Source records
┄┄┄┄┄┄┄┄┄┄┄┄┄┄┄┄┄┄┄┄

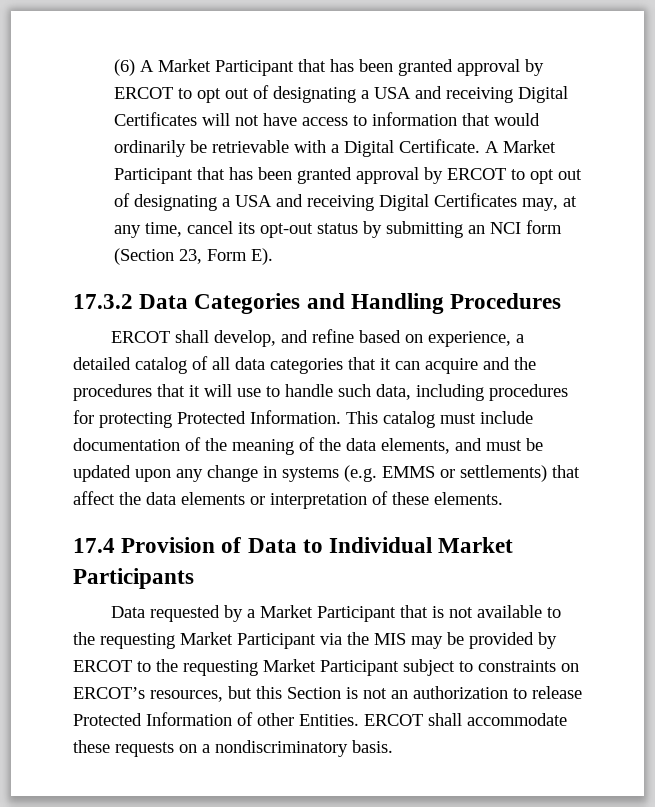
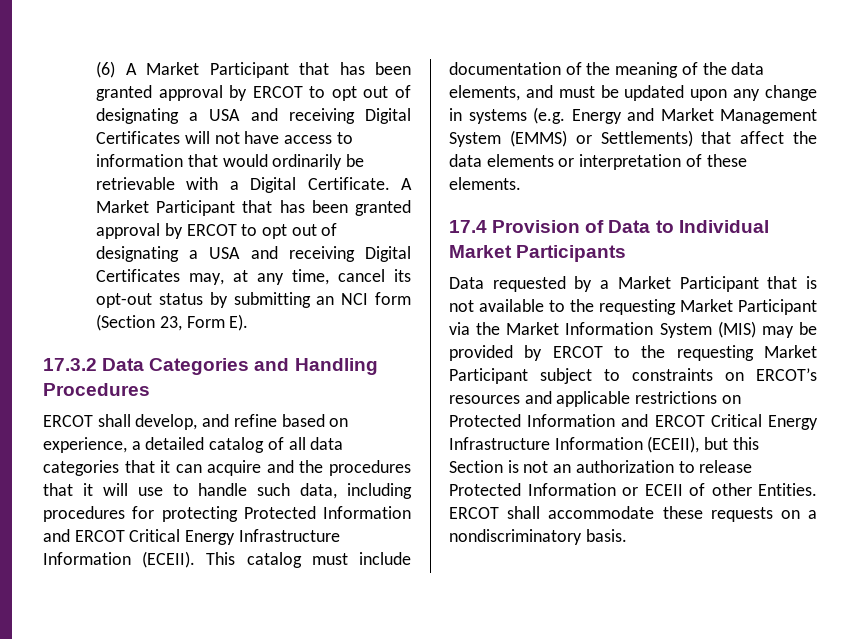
- ERCOT shall develop, and refine based on experience, a detailed catalog of all data categories that it can acquire and the procedures that it will use to handle such data, including procedures for protecting Protected Information.
+ ERCOT shall develop, and refine based on experience, a detailed catalog of all data categories that it can acquire and the procedures that it will use to handle such data, including procedures for protecting Protected Information and ERCOT Critical Energy Infrastructure Information (ECEII).
- This catalog must include documentation of the meaning of the data elements, and must be updated upon any change in systems (e.g. EMMS or settlements) that affect the data elements or interpretation of these elements.
+ This catalog must include documentation of the meaning of the data elements, and must be updated upon any change in systems (e.g. Energy and Market Management System (EMMS) or Settlements) that affect the data elements or interpretation of these elements.
- Data requested by a Market Participant that is not available to the requesting Market Participant via the MIS may be provided by ERCOT to the requesting Market Participant subject to constraints on ERCOT’s resources, but this Section is not an authorization to release Protected Information of other Entities.
+ Data requested by a Market Participant that is not available to the requesting Market Participant via the Market Information System (MIS) may be provided by ERCOT to the requesting Market Participant subject to constraints on ERCOT’s resources and applicable restrictions on Protected Information and ERCOT Critical Energy Infrastructure Information (ECEII), but this Section is not an authorization to release Protected Information or ECEII of other Entities.

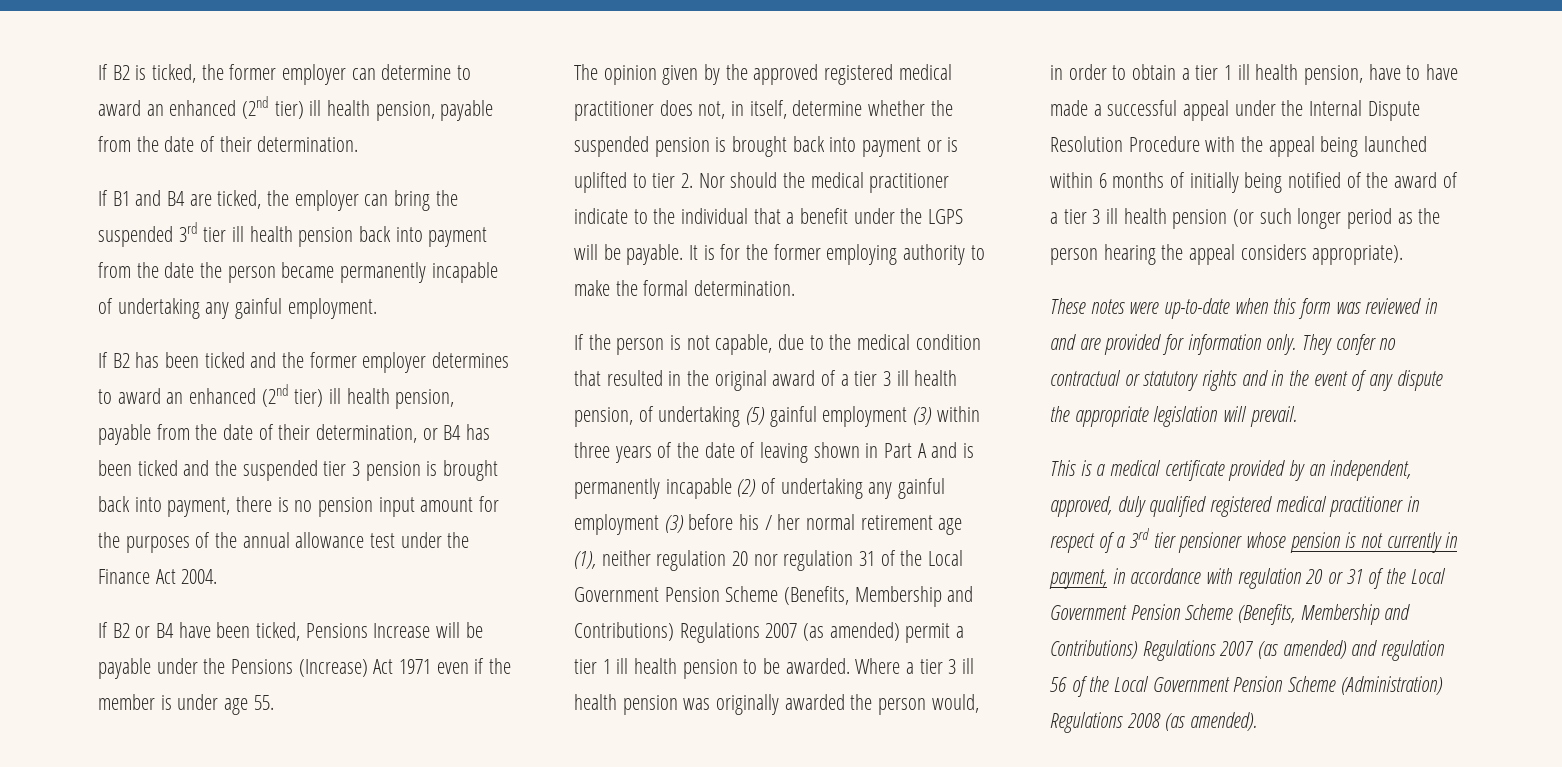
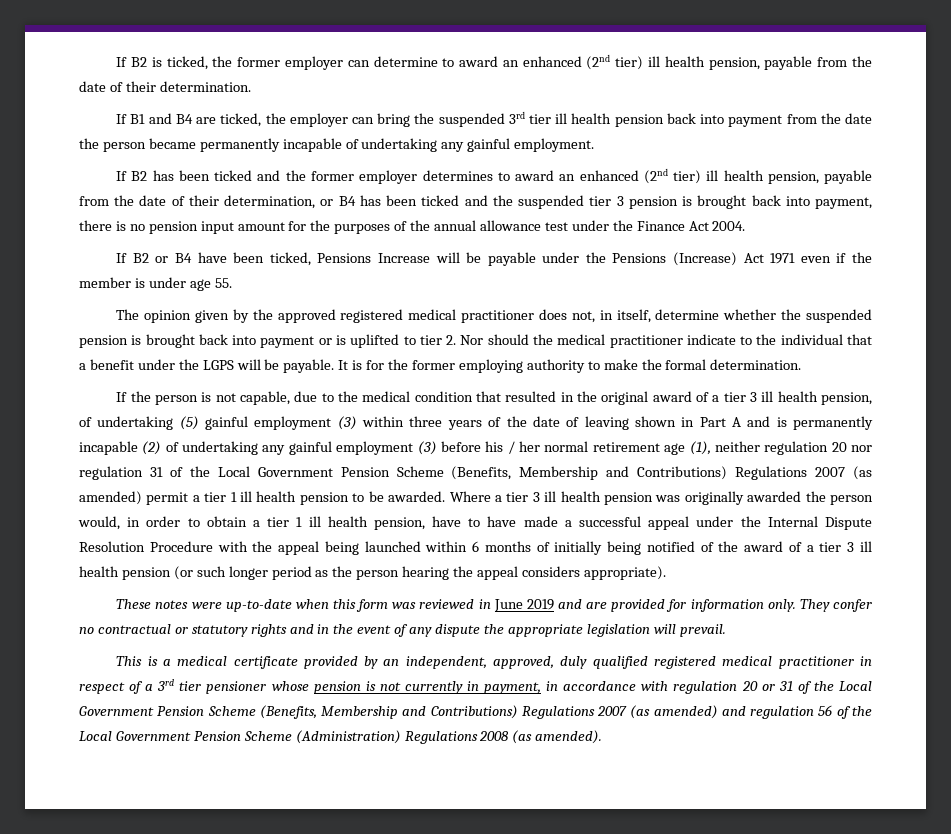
- These notes were up-to-date when this form was reviewed in and are provided for information only.
+ These notes were up-to-date when this form was reviewed in June 2019 and are provided for information only.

┄┄┄┄┄┄┄┄┄┄┄┄┄┄┄┄┄┄┄┄

## HOW TO COMPLETE THIS TASK
The entries above are to be returned exactly, without their pictures.

## RESPONSE BELOW
- ERCOT shall develop, and refine based on experience, a detailed catalog of all data categories that it can acquire and the procedures that it will use to handle such data, including procedures for protecting Protected Information.
+ ERCOT shall develop, and refine based on experience, a detailed catalog of all data categories that it can acquire and the procedures that it will use to handle such data, including procedures for protecting Protected Information and ERCOT Critical Energy Infrastructure Information (ECEII).
- This catalog must include documentation of the meaning of the data elements, and must be updated upon any change in systems (e.g. EMMS or settlements) that affect the data elements or interpretation of these elements.
+ This catalog must include documentation of the meaning of the data elements, and must be updated upon any change in systems (e.g. Energy and Market Management System (EMMS) or Settlements) that affect the data elements or interpretation of these elements.
- Data requested by a Market Participant that is not available to the requesting Market Participant via the MIS may be provided by ERCOT to the requesting Market Participant subject to constraints on ERCOT’s resources, but this Section is not an authorization to release Protected Information of other Entities.
+ Data requested by a Market Participant that is not available to the requesting Market Participant via the Market Information System (MIS) may be provided by ERCOT to the requesting Market Participant subject to constraints on ERCOT’s resources and applicable restrictions on Protected Information and ERCOT Critical Energy Infrastructure Information (ECEII), but this Section is not an authorization to release Protected Information or ECEII of other Entities.

- These notes were up-to-date when this form was reviewed in and are provided for information only.
+ These notes were up-to-date when this form was reviewed in June 2019 and are provided for information only.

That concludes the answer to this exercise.